= Kunen's inconsistency theorem =

Theorem in transfinite set theory

In set theory, a branch of mathematics, Kunen's inconsistency theorem, proved by Kunen (1971), shows that several plausible large cardinal axioms are inconsistent with the axiom of choice.

Some consequences of Kunen's theorem (or its proof) are:
- There is no non-trivial elementary embedding of the universe V into itself. In other words, there is no Reinhardt cardinal.
- If j is an elementary embedding of the universe V into an inner model M, and λ is the smallest fixed point of j above the critical point κ of j, then M does not contain the set j "λ (the image of j restricted to λ).
- There is no ω-huge cardinal.
- There is no non-trivial elementary embedding of V_{λ+2} into itself.

It is not known if Kunen's theorem still holds in ZF (ZFC without the axiom of choice), though Suzuki (1999) showed that there is no definable elementary embedding from V into V. That is there is no formula J in the language of set theory such that for some parameter p∈V for all sets x∈V and y∈V: $j(x)=y \leftrightarrow J(x,y,p) \,.$

Kunen used Morse–Kelley set theory in his proof. If the proof is re-written to use ZFC, then one must add the assumption that replacement holds for formulas involving j. Otherwise one could not even show that j "λ exists as a set. The forbidden set j "λ is crucial to the proof.

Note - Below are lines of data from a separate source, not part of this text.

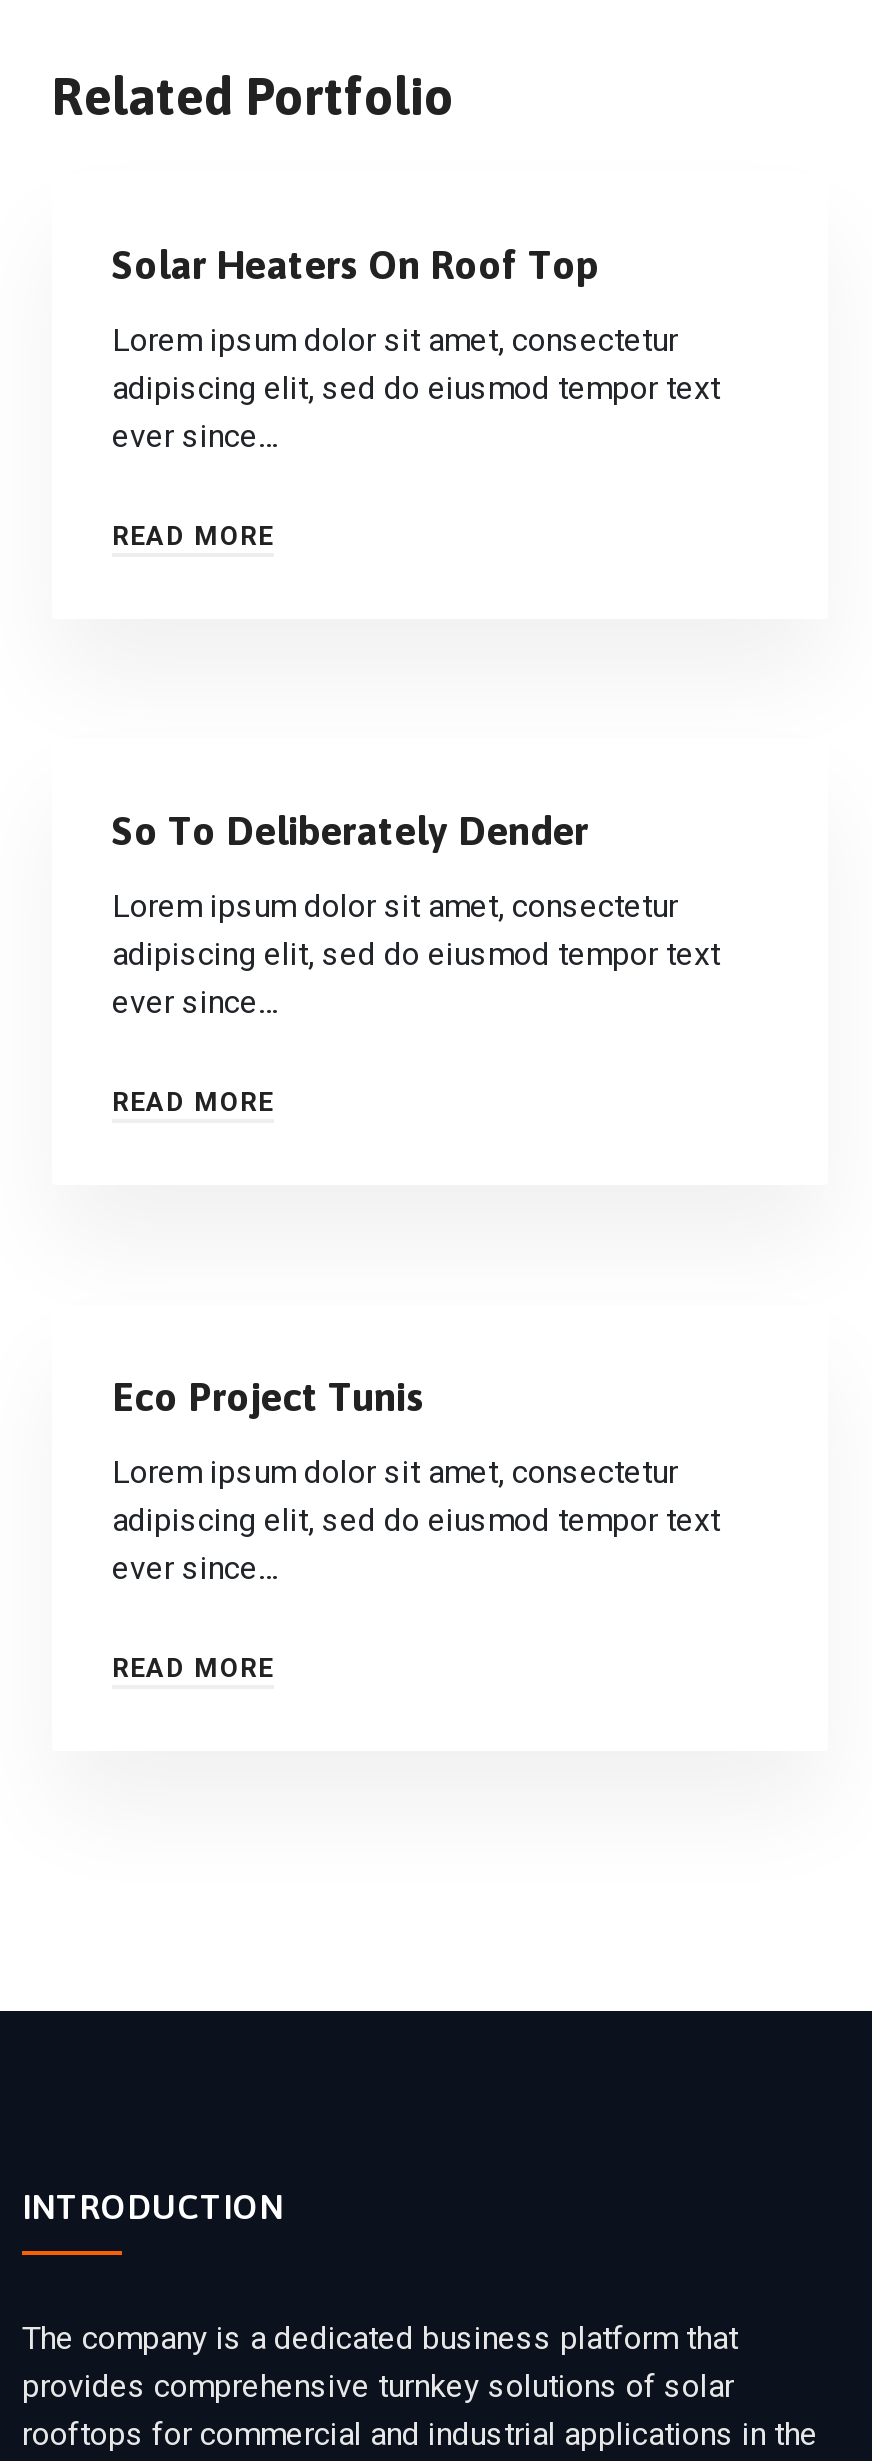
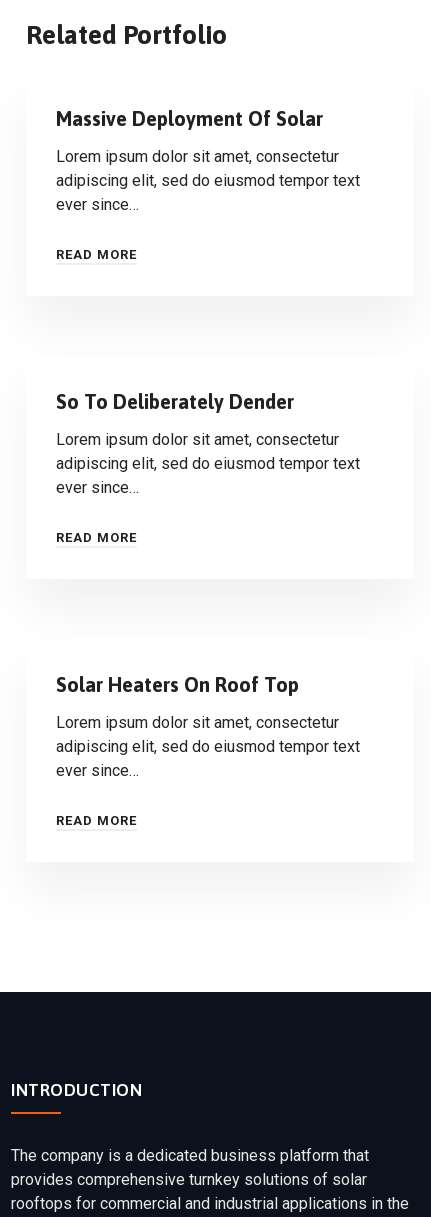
+ Massive Deployment Of Solar

moved down: Solar Heaters On Roof Top

- Eco Project Tunis
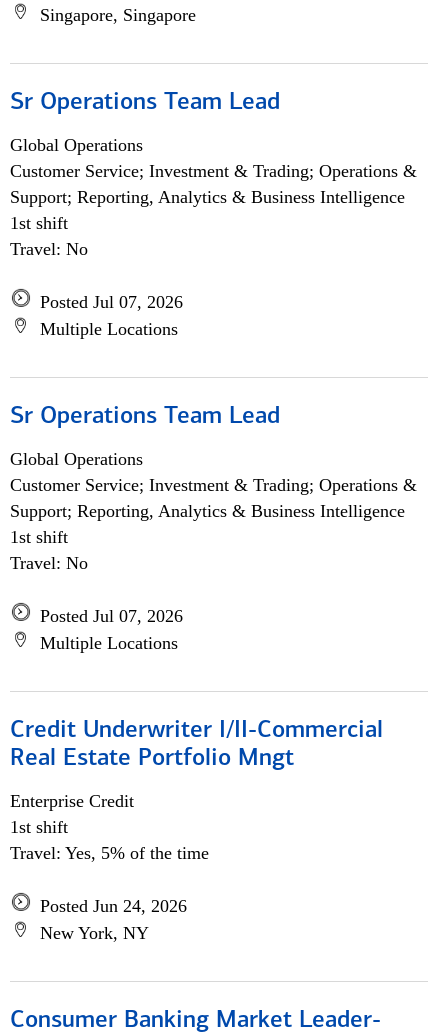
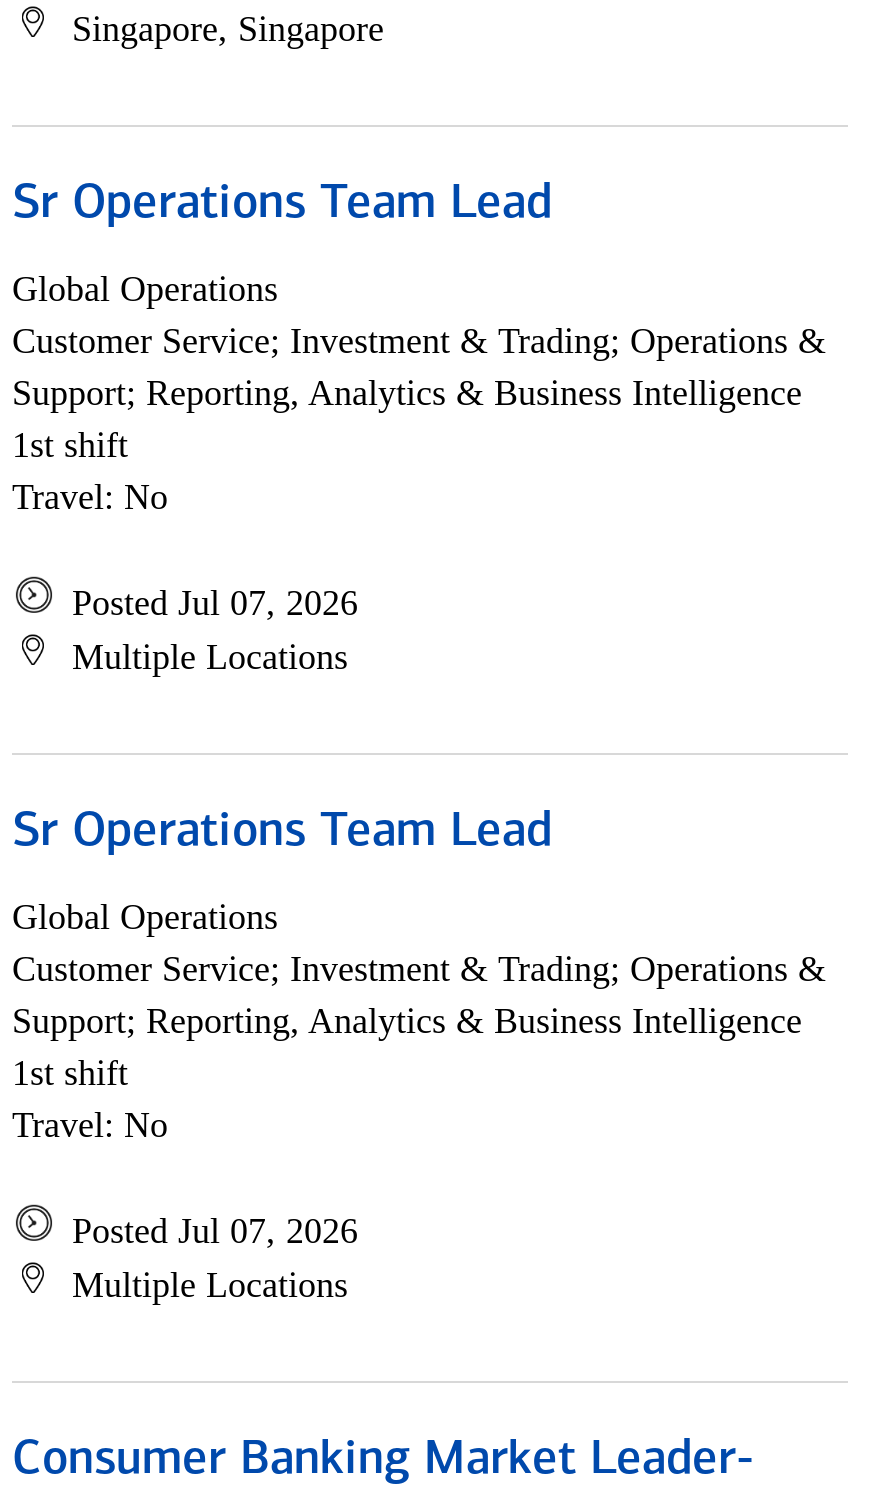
- Credit Underwriter I/II-Commercial
- Real Estate Portfolio Mngt
- Enterprise Credit
- 1st shift
- Travel: Yes, 5% of the time
- Posted Jun 24, 2026
- New York, NY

The proof first shows that it cannot be in M. The other parts of the theorem are derived from that.

It is possible to have models of set theory that have elementary embeddings into themselves, at least if one assumes some mild large cardinal axioms. For example, if 0^{#} exists then there is an elementary embedding from the constructible universe L into itself. This does not contradict Kunen's theorem because if 0^{#} exists then L cannot be the whole universe of sets.